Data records

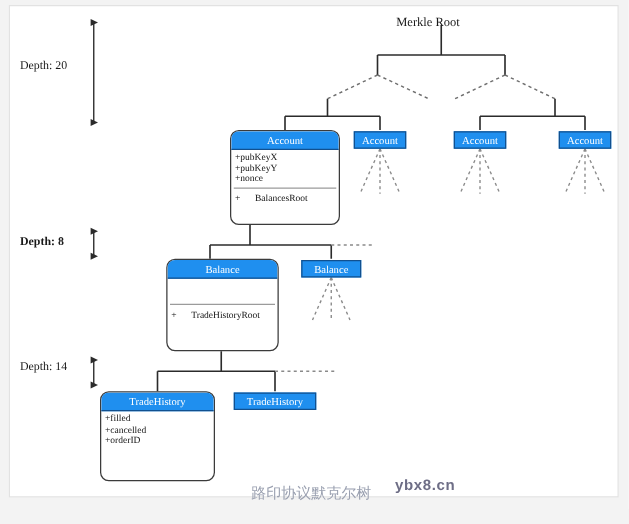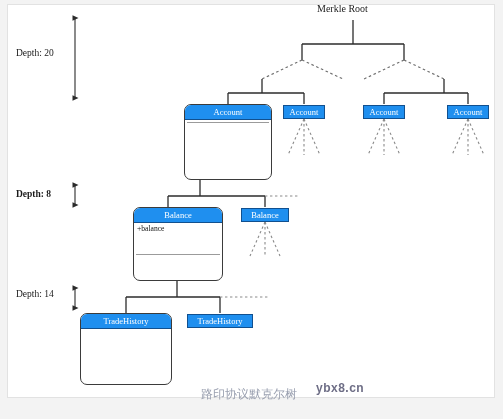--- a/index.html
+++ b/index.html
@@ -148,7 +148,7 @@
   </g>
 </svg>
 
-<div class="rootlabel" style="left:317px;top:3px;">Merkle Root</div>
+<div class="rootlabel" style="left:317px;top:13px;">Merkle Root</div>
 
 <div class="depthlabel" style="left:16px;top:48px;text-align:right;">Depth: 20</div>
 <div class="depthlabel" style="left:16px;top:189px;font-weight:bold;">Depth: 8</div>

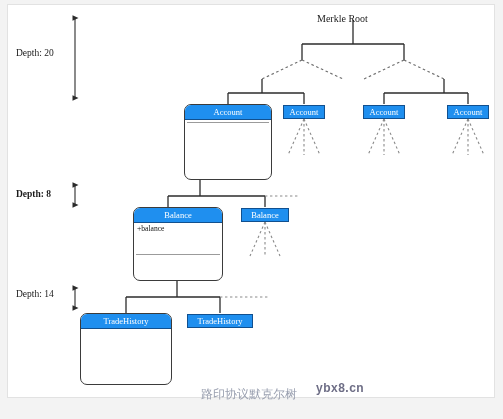--- a/index.html
+++ b/index.html
@@ -156,6 +156,11 @@
 
 <div class="node uml" style="left:184px;top:104px;width:88px;height:76px;">
   <div class="hdr">Account</div>
+  <div class="attrs">
+    <div>+pubKeyX</div>
+    <div>+pubKeyY</div>
+    <div>+nonce</div>
+  </div>
   <div class="sep"></div>
 </div>
 

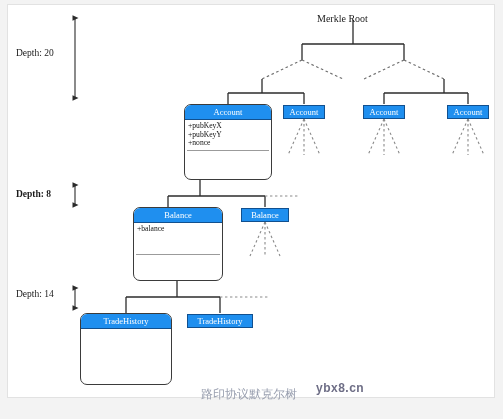--- a/index.html
+++ b/index.html
@@ -162,6 +162,9 @@
     <div>+nonce</div>
   </div>
   <div class="sep"></div>
+  <div class="ops">
+    <div><span class="plus">+</span><span>BalancesRoot</span></div>
+  </div>
 </div>
 
 <div class="node leaf" style="left:283px;top:105px;width:42px;">Account</div>

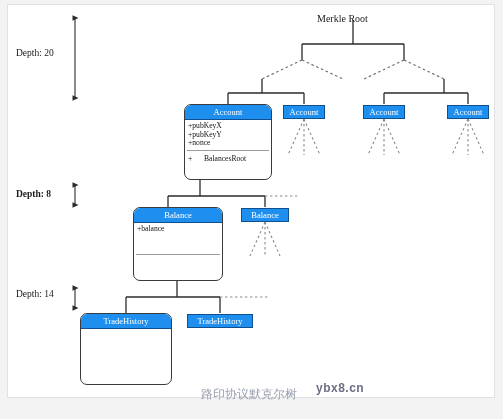--- a/index.html
+++ b/index.html
@@ -173,9 +173,6 @@
 
 <div class="node uml" style="left:133px;top:207px;width:90px;height:74px;">
   <div class="hdr">Balance</div>
-  <div class="attrs">
-    <div>+balance</div>
-  </div>
   <div class="sep" style="margin-top:20px;"></div>
 </div>
 

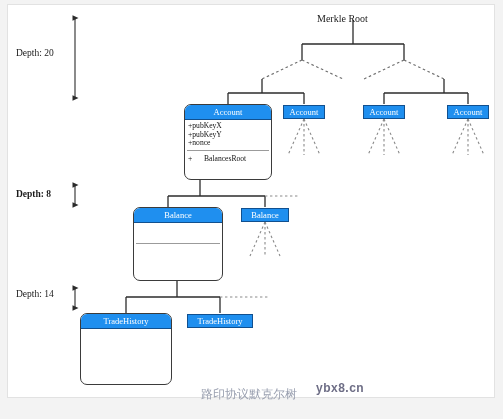--- a/index.html
+++ b/index.html
@@ -174,6 +174,9 @@
 <div class="node uml" style="left:133px;top:207px;width:90px;height:74px;">
   <div class="hdr">Balance</div>
   <div class="sep" style="margin-top:20px;"></div>
+  <div class="ops">
+    <div><span class="plus">+</span><span>TradeHistoryRoot</span></div>
+  </div>
 </div>
 
 <div class="node leaf" style="left:241px;top:208px;width:48px;">Balance</div>

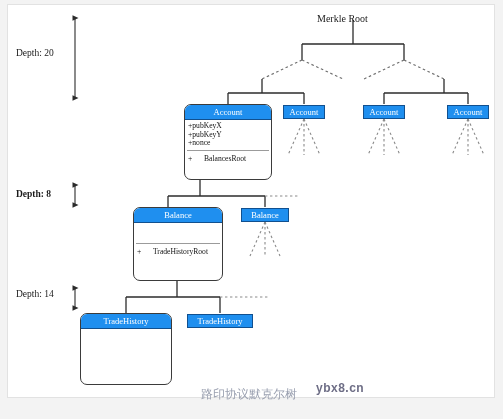--- a/index.html
+++ b/index.html
@@ -183,6 +183,11 @@
 
 <div class="node uml" style="left:80px;top:313px;width:92px;height:72px;">
   <div class="hdr">TradeHistory</div>
+  <div class="attrs">
+    <div>+filled</div>
+    <div>+cancelled</div>
+    <div>+orderID</div>
+  </div>
 </div>
 
 <div class="node leaf" style="left:187px;top:314px;width:66px;">TradeHistory</div>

• _Instructions for the task_
Search the records above for the string "plus" and copy each line that holds it.

• _Written answer_
+    <div><span class="plus">+</span><span>BalancesRoot</span></div>
+    <div><span class="plus">+</span><span>TradeHistoryRoot</span></div>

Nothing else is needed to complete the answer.